New chapters covering UCL Institute of Education’s (IOE) history from 2002 to 2020 have been published today (8 June 2021).

The UCL Institute of Education From training college to global institution book cover

Written by IOE historian of education Dr Tom Woodin, the two latest chapters tell the story of the Institute’s extraordinary growth in the early 2000s and its merger with UCL in 2014. They cover the leadership of first Professor Geoff Whitty and then Professors Chris Husbands, Andrew Brown, Becky Francis, Sue Rogers, and leading to the appointment of its new director from 2021, Professor Li Wei.

The chapters also look at life at the IOE during and following its merger with UCL, which saw structural changes to the organisation and the accolade of being named Number 1 for Education in the QS World University Rankings in 2014, a position the Institute has retained every year since. It was a period in which the IOE took advantage of the exponential global growth of interest in education and learning. A vision of researching and teaching education in its widest sense, placing technical changes within approaches from the social sciences and humanities, permeated the IOE. Research initiatives proliferated which led to a virtual quadrupling of the size of the Institute.

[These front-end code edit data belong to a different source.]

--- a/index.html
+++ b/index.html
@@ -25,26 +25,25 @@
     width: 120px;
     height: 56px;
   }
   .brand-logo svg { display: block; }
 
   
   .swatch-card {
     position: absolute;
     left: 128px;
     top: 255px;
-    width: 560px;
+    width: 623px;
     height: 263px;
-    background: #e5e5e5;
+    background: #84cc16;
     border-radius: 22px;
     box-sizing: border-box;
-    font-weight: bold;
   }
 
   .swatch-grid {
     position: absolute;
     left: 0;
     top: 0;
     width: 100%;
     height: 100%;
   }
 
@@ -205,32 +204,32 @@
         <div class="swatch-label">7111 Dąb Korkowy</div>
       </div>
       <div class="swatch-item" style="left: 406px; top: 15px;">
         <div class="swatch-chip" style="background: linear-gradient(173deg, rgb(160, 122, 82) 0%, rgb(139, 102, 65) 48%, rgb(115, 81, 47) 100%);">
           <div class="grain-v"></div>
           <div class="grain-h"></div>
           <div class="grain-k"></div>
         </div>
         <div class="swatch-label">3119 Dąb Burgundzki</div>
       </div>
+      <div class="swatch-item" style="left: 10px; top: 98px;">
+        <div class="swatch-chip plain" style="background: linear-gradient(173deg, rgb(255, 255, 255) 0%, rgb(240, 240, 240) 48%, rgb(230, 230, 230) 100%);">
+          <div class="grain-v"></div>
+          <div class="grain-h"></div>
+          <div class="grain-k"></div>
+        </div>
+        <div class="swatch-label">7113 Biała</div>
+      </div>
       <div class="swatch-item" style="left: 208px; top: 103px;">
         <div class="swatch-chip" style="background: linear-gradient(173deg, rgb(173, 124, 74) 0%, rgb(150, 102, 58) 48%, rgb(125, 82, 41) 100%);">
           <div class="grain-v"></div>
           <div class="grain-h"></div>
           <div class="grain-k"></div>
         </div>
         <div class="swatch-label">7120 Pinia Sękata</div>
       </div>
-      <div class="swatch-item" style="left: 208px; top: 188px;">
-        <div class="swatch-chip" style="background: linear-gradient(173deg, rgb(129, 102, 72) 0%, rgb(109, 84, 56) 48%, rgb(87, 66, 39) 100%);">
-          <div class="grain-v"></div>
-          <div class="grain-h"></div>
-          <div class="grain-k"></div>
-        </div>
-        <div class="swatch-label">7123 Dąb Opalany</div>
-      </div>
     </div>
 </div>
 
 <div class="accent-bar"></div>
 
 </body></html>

The merger formed a significant part of both the IOE and UCL’s history as it created a new institution with over 35,000 students, the biggest higher education institution in London, and the largest postgraduate institution in the UK, with 19,000 postgraduate students. The merger also secured the IOE's lasting influence and mission. It provided new opportunities to extend its global reach, extend its undergraduate offer to sit alongside its postgraduate focus and build cross-disciplinary work across the full range of higher education.

In the book, Dr Woodin offers his reflections on the merger with UCL and highlights some of the existing and future challenges that the IOE, the higher education sector, and the world will face.

The author’s chapters add to the late Professor Richard Aldrich’s original work ‘The Institute of Education 1902-2002: A centenary history’, published in 2002. Aldrich’s chapters begin with the Institute’s foundation as the London Day Training College in 1902 and look at the work of its directors, its different homes and its establishment as an autonomous college of the University of London, having gained its own Royal Charter in 1987.

Dr Woodin said: “Charting the history of the IOE was a fascinating process which involved understanding its survival and flourishing in a context of rapid change across the higher education sector. The IOE has successfully addressed many key educational challenges in recent decades and has impacted upon the study and teaching of education in its broadest sense, regionally, nationally and globally.”

The UCL Institute of Education: From training college to global institution’ is published by UCL Press on 8 June 2021 and is free to download as a PDF.